PII refers to any information that can be used to identify an individual. Examples of PII include names, social security numbers, email addresses, phone numbers, and more. In the wrong hands, PII can be used for malicious purposes such as identity theft, fraud, and phishing attacks, among others. Therefore, it's crucial to ensure that PII is adequately protected, especially when dealing with large datasets.

Presidio offers a robust framework for recognizing and anonymizing PII across multiple languages and data sources. It uses pre-defined recognizers to identify different types of PII, and it provides several anonymization techniques such as masking, redaction, and replacement to de-identify the data.

In this hands-on lab, we will walk you through the process of using Presidio analyzer and anonymizer engines to analyze a text for PII and anonymize it. 

By the end of this lab, you will have a solid understanding of how to use Presidio for PII detection and de-identification, and you will be equipped with the skills to use this tool in your data privacy and security projects.

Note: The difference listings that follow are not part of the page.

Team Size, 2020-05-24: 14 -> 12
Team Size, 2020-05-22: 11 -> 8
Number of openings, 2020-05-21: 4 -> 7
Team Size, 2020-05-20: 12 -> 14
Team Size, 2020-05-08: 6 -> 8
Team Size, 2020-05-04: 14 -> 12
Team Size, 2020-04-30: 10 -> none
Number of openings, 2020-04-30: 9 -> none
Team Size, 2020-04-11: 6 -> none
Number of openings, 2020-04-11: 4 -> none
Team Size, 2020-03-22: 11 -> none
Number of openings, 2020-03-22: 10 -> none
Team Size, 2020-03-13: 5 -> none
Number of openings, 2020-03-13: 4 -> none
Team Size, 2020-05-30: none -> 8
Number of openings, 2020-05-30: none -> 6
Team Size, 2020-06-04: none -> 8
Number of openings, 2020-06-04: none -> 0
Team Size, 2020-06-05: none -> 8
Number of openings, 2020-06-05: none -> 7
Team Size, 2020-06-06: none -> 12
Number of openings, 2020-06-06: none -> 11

## 1.2 Simple flow of PII detection with presidio
Presidio offers a straightforward process for PII detection, which can be broken down into the following steps:
1. Initialize the AnalyzerEngine: The AnalyzerEngine is a core component in Presidio, it contains a set of predefined recognizers to indentify different types of PII
2. Define a text: Specify the text that you want to analyze for PII
3. Analyze the text: By calling analyze function. This methods returns a list of AnalyzerResult object, each representing a piece of detected PII

In [36]:
from presidio_analyzer import AnalyzerEngine


# Define the text to analyze
text = "My name is John and I live in France"

# Initialize PII analyzer engine
analyzer = AnalyzerEngine()


# Use the analyzer to detect the PII in the text
results = analyzer.analyze(text=text, language='en', entities=["LOCATION", "PERSON"])

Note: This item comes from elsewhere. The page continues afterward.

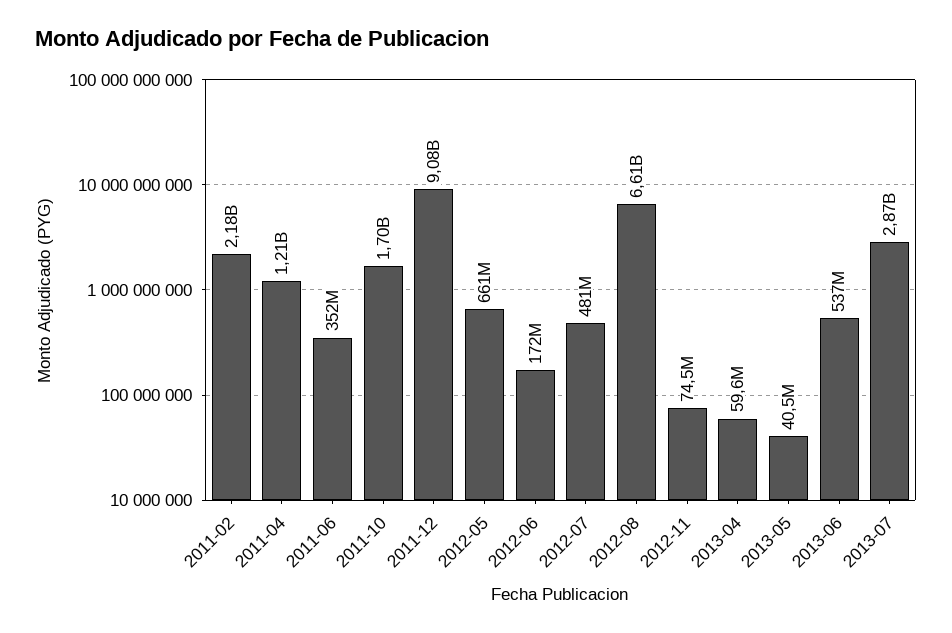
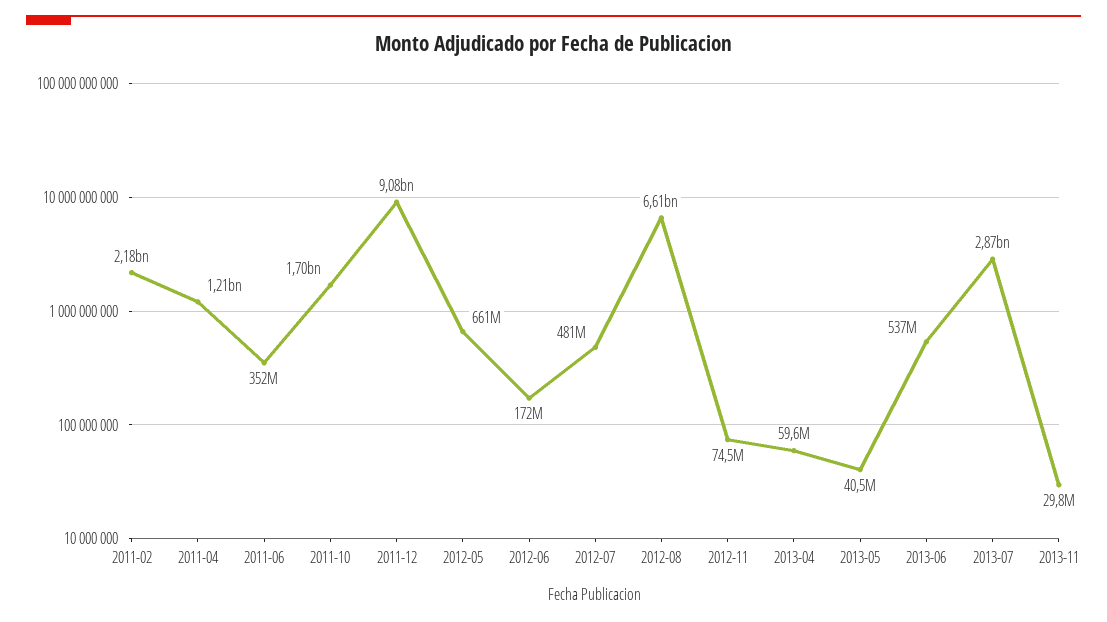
2013-11: none -> 29800000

# Print PII detection the results
print(f"Detected PII: {results}")


Detected PII: [type: PERSON, start: 11, end: 15, score: 0.85, type: LOCATION, start: 30, end: 36, score: 0.85]


4. Review the result: The result returns the `entity_type` (e.g., PERSON), the starting position, and the ending position in the text. You can format this into a more readable result.

In [37]:
print("Identified the following PII:")
for result in results:
    print(f"- {text[result.start:result.end]} as {result.entity_type}")

Identified the following PII:
- John as PERSON
- France as LOCATION


## 1.2 PII Anonymizer with Presidio

After detecting PII in the text using Presidio's Analyzer engine, the next step is to anonymize this information. This is where Presidio's Anonymizer engine comes into play. The Anonymizer engine provides several methods to anonymize detected PII, including replacement, redaction, and masking.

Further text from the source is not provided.